Aim of the exercise:
A faithful copy of the data, pictures omitted, is the required answer.

Records:
+ + + + + + +

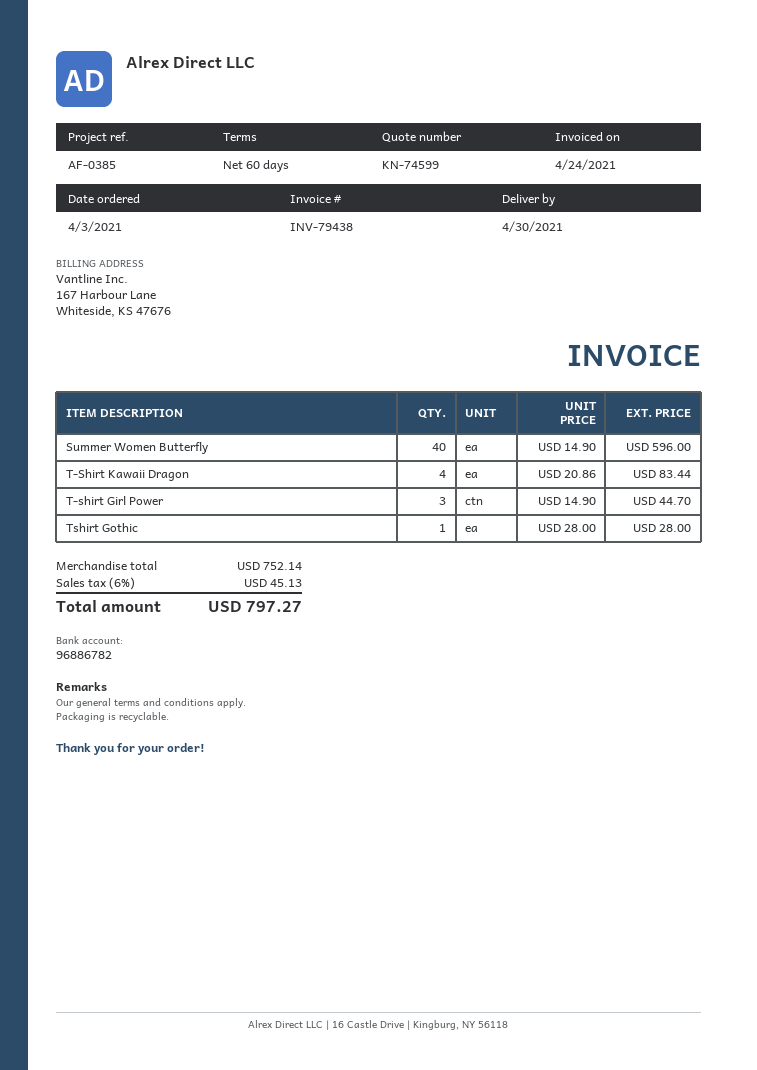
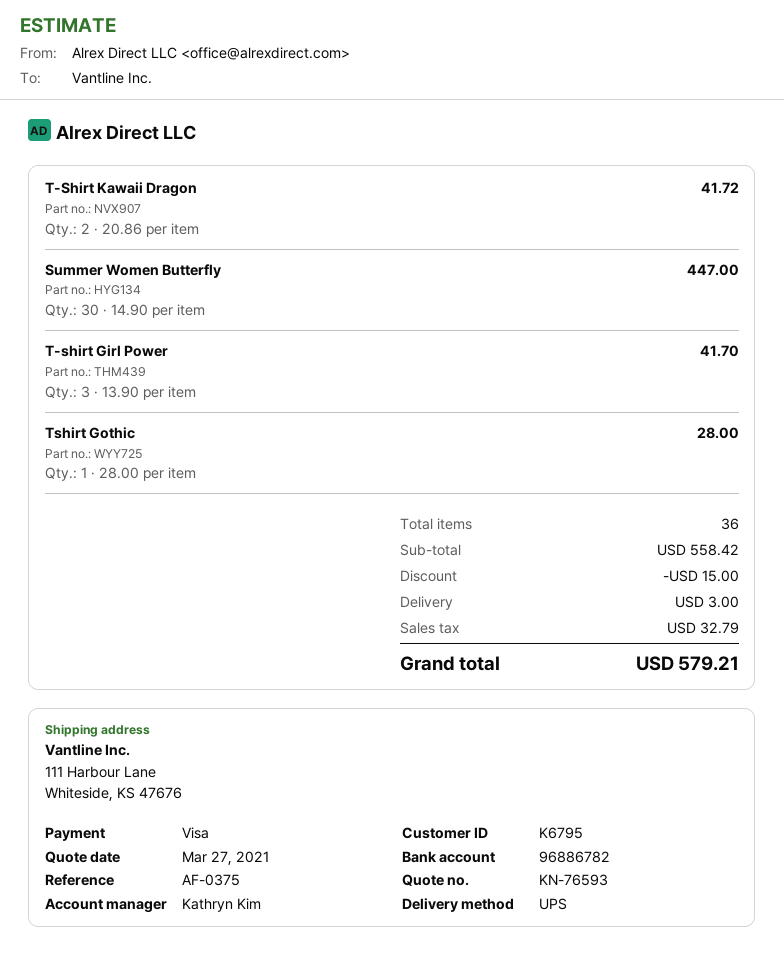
quote number: KN-74599 -> KN-76593
reference: AF-0385 -> AF-0375
Summer Women Butterfly: 40 x 14.90 = 596.00 -> 30 x 14.90 = 447.00
T-Shirt Kawaii Dragon: 4 x 20.86 = 83.44 -> 2 x 20.86 = 41.72
T-shirt Girl Power: 3 x 14.90 = 44.70 -> 3 x 13.90 = 41.70
subtotal: 752.14 -> 558.42
discount: none -> 15.00
shipping: none -> 3.00
tax: 45.13 -> 32.79
total: 797.27 -> 579.21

+ + + + + + +

Output below:
quote number: KN-74599 -> KN-76593
reference: AF-0385 -> AF-0375
Summer Women Butterfly: 40 x 14.90 = 596.00 -> 30 x 14.90 = 447.00
T-Shirt Kawaii Dragon: 4 x 20.86 = 83.44 -> 2 x 20.86 = 41.72
T-shirt Girl Power: 3 x 14.90 = 44.70 -> 3 x 13.90 = 41.70
subtotal: 752.14 -> 558.42
discount: none -> 15.00
shipping: none -> 3.00
tax: 45.13 -> 32.79
total: 797.27 -> 579.21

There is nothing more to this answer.